Using the listing, copy each whole line that features "spacing".
[TASK INPUT — start]
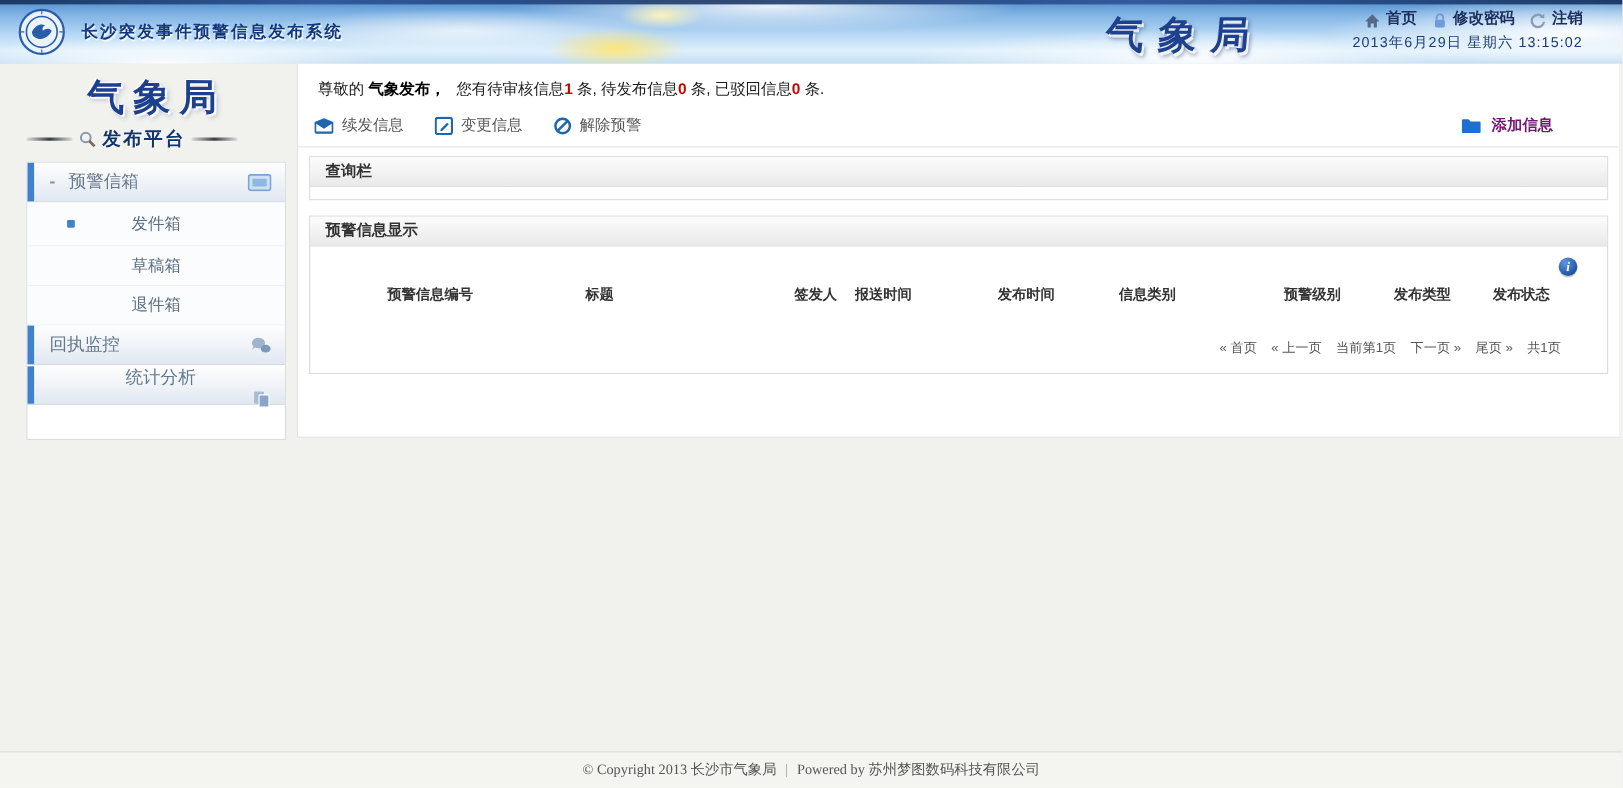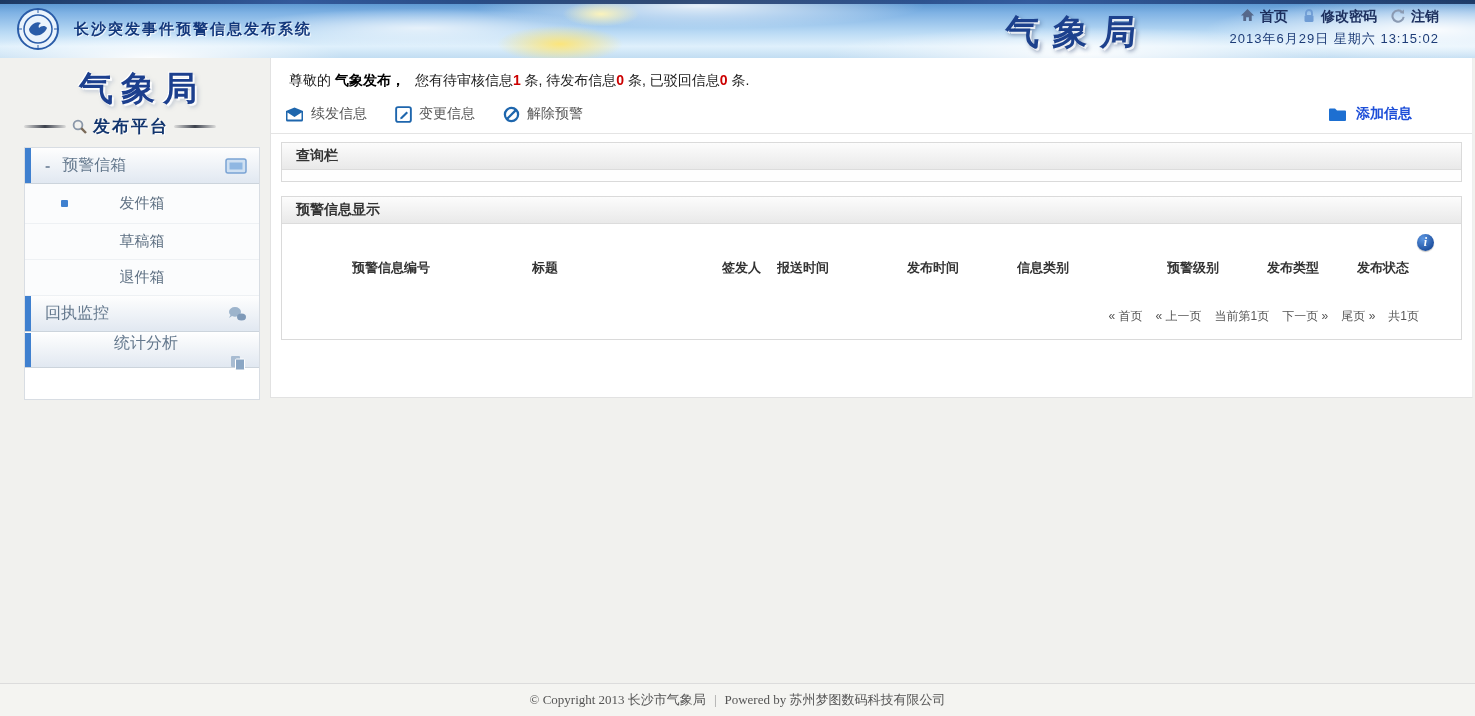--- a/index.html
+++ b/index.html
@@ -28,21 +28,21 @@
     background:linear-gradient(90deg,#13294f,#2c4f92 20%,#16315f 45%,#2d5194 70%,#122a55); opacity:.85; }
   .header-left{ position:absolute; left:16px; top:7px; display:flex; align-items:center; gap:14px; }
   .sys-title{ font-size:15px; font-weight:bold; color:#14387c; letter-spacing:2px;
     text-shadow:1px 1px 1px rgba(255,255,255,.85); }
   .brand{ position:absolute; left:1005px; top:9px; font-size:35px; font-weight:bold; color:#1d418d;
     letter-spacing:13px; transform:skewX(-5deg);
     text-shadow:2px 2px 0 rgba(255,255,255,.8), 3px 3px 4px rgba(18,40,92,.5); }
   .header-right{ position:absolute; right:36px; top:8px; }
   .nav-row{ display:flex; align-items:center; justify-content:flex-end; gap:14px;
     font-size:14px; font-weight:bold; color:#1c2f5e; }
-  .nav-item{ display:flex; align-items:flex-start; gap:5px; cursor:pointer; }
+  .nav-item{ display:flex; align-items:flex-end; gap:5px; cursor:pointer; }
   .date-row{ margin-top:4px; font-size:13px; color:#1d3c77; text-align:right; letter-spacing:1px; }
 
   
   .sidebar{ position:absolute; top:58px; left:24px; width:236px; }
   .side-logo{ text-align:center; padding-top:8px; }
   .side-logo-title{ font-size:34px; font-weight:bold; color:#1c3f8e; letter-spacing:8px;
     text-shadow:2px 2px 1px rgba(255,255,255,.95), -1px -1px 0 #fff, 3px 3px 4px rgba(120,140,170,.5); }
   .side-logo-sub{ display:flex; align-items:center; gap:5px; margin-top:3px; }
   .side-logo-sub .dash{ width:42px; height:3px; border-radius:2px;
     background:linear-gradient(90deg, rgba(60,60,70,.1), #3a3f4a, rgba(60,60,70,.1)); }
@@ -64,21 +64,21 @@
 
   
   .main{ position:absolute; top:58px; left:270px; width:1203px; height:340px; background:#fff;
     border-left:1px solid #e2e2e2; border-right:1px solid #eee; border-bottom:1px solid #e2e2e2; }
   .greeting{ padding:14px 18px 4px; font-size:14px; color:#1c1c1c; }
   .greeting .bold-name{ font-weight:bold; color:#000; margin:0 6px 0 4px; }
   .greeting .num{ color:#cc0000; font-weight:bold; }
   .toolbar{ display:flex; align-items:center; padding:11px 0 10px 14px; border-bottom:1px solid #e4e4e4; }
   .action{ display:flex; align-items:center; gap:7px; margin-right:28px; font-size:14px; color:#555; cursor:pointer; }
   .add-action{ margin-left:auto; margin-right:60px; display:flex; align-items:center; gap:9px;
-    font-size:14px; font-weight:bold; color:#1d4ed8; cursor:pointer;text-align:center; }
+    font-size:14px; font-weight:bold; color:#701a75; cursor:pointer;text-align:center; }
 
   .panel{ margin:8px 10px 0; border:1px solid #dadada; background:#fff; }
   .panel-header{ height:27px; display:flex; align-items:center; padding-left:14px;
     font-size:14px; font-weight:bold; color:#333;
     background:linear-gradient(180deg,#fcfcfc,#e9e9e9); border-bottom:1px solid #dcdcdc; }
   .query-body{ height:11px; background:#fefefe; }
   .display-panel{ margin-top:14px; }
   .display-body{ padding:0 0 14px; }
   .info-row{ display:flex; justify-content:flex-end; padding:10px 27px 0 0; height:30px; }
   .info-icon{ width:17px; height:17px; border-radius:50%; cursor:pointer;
[TASK INPUT — finish]
* EXPECTED OUTPUT
   .sys-title{ font-size:15px; font-weight:bold; color:#14387c; letter-spacing:2px;
     letter-spacing:13px; transform:skewX(-5deg);
   .date-row{ margin-top:4px; font-size:13px; color:#1d3c77; text-align:right; letter-spacing:1px; }
   .side-logo-title{ font-size:34px; font-weight:bold; color:#1c3f8e; letter-spacing:8px;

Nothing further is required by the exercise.